Investigation of the Molecular Details of the Interactions of Selenoglycosides and Human Galectin-3

Human galectin-3 ( Gal-3) is involved in a variety of biological processes and is implicated in wide range of diseases. As a result, targeting Gal-3 for clinical applications has become an intense area of research. As a step towards the development of novel Gal-3 inhibitors, we describe a study of the binding of two Se-containing Gal-3 inhibitors, specifically that of di(β-D-galactopyranosyl)selenide (SeDG), in which two galactose rings are linked by one Se atom and a di(β-D-galactopyranosyl)diselenide (DSeDG) analogue with a diseleno bond between the two sugar units. The binding affinities of these derivatives to Gal-3 were determined by N- H HSQC NMR spectroscopy and fluorescence anisotropy titrations in solution, indicating a slight decrease in the strength of interaction for SeDG compared to thiodigalactoside (TDG), a well-known inhibitor of Gal-3, while DSeDG displayed a much weaker interaction strength.
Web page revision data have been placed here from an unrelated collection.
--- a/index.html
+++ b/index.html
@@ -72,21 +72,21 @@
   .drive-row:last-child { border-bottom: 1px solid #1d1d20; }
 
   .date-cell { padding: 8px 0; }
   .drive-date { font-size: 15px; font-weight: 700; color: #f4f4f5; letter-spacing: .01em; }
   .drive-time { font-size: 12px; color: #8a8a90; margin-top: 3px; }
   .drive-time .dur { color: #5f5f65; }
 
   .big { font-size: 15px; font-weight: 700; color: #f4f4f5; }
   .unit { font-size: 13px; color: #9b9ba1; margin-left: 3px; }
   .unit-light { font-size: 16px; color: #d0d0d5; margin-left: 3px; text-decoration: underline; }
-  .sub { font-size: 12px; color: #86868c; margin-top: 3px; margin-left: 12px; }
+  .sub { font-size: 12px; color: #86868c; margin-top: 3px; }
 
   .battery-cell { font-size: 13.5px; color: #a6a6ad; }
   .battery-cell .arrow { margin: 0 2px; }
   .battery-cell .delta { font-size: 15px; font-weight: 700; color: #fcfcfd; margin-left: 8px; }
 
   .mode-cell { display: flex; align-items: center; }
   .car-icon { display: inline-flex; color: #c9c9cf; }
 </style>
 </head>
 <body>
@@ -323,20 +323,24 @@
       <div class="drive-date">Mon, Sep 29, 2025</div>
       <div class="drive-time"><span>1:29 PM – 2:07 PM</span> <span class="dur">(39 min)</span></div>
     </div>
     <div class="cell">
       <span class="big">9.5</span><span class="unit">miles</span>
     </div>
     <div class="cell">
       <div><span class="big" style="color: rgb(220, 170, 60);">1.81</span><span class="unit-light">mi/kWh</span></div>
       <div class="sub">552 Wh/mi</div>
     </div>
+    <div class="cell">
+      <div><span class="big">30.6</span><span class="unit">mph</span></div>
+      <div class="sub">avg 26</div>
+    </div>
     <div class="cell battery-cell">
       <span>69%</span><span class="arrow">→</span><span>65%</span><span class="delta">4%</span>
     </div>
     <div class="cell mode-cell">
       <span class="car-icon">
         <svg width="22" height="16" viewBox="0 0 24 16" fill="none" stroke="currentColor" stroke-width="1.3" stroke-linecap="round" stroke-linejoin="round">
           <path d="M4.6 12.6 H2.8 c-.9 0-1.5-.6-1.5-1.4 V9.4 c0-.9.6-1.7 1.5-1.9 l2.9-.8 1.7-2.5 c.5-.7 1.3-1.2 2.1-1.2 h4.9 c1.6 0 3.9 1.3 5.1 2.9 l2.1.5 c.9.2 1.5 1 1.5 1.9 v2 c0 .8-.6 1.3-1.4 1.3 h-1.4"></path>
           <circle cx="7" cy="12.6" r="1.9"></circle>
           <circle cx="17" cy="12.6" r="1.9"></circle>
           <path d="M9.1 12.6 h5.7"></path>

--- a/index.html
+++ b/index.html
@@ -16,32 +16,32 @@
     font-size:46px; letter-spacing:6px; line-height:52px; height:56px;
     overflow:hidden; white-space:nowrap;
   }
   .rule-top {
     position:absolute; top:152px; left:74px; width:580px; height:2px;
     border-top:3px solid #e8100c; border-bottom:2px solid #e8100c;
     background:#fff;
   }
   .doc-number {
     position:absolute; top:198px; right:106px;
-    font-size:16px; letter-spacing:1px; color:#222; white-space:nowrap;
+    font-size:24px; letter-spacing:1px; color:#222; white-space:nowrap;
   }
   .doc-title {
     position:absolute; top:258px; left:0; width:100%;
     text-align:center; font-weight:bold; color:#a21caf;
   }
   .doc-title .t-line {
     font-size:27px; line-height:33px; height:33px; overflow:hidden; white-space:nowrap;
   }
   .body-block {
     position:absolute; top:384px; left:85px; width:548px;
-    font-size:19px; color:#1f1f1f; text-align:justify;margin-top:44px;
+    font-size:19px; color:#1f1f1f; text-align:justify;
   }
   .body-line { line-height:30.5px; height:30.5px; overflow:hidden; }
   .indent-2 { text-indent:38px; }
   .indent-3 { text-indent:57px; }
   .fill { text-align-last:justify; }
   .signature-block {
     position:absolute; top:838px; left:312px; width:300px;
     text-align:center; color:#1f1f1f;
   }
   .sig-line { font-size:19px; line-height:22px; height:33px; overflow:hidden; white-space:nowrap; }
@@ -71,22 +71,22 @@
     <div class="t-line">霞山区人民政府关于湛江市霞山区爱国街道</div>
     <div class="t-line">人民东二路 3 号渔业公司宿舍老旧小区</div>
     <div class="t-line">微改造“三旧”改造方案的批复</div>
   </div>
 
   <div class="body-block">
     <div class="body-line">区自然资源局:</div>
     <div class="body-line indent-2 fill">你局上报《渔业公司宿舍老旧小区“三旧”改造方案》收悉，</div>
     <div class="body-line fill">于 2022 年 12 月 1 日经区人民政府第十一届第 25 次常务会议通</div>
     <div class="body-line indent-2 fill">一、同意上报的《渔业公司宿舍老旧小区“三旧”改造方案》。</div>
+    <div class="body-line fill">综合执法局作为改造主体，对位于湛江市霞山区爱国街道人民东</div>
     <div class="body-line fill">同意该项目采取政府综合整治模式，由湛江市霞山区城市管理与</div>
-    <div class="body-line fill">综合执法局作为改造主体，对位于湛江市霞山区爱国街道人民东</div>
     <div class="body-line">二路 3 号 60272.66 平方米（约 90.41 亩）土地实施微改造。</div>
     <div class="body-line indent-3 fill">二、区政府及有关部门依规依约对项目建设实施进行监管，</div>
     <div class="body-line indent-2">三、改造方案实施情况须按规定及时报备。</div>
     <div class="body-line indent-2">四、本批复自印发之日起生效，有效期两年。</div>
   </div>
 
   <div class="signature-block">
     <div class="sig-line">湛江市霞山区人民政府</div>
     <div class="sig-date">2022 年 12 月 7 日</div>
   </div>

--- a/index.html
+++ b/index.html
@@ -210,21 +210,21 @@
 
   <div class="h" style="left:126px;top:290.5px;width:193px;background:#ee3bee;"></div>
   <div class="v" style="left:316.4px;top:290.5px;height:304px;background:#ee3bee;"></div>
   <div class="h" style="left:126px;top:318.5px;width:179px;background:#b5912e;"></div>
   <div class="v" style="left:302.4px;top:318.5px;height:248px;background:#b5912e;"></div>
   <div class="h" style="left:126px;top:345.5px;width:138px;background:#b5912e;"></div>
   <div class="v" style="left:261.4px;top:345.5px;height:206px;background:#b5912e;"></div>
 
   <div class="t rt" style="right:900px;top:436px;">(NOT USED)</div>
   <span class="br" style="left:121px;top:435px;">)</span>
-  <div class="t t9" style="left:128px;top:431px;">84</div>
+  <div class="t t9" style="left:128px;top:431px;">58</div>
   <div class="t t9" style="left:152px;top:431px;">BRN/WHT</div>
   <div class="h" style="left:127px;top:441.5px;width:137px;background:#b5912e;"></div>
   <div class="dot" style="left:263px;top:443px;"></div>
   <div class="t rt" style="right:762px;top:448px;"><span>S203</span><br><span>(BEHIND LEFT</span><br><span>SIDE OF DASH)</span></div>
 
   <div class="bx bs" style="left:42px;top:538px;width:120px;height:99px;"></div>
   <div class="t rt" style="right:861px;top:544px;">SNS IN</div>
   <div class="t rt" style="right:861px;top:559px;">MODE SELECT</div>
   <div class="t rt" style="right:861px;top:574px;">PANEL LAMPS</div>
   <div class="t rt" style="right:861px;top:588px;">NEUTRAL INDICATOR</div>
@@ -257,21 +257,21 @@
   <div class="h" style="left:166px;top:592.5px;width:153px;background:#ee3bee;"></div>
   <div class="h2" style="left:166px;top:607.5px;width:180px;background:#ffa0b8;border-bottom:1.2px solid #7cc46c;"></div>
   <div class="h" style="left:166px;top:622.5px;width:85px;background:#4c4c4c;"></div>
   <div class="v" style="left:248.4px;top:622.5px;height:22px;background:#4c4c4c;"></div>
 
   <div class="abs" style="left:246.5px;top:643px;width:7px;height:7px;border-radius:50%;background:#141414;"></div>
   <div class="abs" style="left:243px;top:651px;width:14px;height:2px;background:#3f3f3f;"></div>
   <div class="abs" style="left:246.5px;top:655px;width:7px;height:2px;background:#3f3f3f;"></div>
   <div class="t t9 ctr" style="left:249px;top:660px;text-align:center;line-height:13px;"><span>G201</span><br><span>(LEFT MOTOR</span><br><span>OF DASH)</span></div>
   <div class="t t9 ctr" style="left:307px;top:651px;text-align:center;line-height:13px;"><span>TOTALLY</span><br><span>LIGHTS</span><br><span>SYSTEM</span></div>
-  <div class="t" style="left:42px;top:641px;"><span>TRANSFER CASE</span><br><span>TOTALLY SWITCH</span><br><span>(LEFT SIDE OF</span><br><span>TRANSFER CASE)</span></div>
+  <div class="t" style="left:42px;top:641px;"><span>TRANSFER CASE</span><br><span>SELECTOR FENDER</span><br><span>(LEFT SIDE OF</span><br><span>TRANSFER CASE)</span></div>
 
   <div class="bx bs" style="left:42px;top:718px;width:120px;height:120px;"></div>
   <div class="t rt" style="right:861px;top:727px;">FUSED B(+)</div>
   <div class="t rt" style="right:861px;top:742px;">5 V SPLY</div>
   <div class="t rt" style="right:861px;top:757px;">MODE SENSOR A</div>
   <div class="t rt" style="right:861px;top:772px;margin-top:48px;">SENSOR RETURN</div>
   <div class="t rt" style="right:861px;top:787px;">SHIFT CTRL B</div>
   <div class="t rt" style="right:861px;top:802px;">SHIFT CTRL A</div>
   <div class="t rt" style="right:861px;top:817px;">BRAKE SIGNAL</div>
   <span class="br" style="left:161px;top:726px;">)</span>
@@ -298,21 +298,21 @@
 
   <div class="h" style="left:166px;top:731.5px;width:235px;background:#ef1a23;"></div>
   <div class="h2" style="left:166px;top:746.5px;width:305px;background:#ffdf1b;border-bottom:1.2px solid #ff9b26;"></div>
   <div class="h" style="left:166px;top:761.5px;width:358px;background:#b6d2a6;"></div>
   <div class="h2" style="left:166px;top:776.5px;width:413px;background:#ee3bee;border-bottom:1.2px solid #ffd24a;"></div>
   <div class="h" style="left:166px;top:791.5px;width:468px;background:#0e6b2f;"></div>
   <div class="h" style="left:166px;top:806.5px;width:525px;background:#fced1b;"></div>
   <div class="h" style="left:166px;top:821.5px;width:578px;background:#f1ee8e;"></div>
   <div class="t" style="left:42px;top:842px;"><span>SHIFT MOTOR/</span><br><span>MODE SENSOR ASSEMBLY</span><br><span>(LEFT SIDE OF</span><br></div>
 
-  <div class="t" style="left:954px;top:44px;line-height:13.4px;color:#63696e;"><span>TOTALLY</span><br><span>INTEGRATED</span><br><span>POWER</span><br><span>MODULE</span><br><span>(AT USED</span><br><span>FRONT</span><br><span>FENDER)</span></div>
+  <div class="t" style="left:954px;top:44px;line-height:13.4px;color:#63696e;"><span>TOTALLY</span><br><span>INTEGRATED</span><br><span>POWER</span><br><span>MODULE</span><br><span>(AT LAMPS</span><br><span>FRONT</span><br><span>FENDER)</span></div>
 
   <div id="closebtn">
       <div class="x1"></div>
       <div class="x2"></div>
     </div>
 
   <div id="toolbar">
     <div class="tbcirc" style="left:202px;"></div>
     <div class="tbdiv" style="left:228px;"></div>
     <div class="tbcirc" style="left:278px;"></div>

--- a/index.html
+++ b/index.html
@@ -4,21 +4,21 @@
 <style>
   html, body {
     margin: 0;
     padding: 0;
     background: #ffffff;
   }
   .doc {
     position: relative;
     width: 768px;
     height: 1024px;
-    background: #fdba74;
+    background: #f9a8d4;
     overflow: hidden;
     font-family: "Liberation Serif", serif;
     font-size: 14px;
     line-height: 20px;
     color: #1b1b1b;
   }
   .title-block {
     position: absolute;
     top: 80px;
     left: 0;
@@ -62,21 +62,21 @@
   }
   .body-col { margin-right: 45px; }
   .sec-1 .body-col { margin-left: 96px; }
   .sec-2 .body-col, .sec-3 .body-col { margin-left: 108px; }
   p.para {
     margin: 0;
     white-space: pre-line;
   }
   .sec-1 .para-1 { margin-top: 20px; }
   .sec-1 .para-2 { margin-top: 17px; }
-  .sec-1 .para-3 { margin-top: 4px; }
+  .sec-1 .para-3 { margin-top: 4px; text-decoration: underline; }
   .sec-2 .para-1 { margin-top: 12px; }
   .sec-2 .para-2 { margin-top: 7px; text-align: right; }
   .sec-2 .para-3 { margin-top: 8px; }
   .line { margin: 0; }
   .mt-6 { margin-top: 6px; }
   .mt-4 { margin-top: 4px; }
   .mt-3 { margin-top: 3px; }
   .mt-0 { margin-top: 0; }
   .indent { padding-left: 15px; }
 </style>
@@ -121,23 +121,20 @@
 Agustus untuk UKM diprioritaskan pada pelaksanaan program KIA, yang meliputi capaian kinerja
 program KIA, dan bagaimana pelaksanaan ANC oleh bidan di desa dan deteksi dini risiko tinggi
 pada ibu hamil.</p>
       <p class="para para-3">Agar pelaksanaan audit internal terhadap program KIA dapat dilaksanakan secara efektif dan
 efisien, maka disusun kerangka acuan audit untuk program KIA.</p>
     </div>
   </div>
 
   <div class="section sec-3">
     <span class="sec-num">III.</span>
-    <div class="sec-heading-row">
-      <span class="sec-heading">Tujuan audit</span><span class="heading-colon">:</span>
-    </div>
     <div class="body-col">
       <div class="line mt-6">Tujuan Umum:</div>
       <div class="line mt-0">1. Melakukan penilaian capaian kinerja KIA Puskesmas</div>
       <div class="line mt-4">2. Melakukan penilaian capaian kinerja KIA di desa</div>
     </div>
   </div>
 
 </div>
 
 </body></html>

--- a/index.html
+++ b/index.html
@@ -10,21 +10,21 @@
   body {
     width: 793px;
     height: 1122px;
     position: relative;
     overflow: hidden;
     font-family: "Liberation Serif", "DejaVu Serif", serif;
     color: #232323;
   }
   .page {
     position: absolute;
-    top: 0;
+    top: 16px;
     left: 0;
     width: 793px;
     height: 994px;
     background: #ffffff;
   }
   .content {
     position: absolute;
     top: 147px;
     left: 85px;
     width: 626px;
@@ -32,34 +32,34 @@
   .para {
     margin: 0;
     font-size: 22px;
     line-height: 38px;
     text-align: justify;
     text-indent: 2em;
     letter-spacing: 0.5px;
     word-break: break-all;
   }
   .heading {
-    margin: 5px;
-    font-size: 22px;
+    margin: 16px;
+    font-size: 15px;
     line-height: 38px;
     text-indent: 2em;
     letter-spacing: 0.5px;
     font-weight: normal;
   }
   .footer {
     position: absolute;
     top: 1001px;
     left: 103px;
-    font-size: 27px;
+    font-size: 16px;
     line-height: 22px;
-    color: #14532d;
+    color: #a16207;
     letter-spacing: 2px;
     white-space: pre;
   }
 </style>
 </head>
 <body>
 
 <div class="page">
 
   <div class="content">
NMR and FA measurements showed that both seleno derivatives bind to the canonical S face site of Gal-3 and stack against the conserved W181 residue also confirmed by X-ray crystallography, revealing canonical properties of the interaction. The interaction with DSeDG revealed two distinct binding modes in the crystal structure which are in fast exchange on the NMR time scale in solution, explaining a weaker interaction with Gal-3 than SeDG. Using molecular dynamics simulations, we have found that energetic contributions to the binding enthalpies mainly differ in the electrostatic interactions and in polar solvation terms and are responsible for weaker binding of DSeDG compared to SeDG. Selenium-containing carbohydrate inhibitors of Gal-3 showing canonical binding modes offer the potential of becoming novel hydrolytically stable scaffolds for a new class of Gal-3 inhibitors.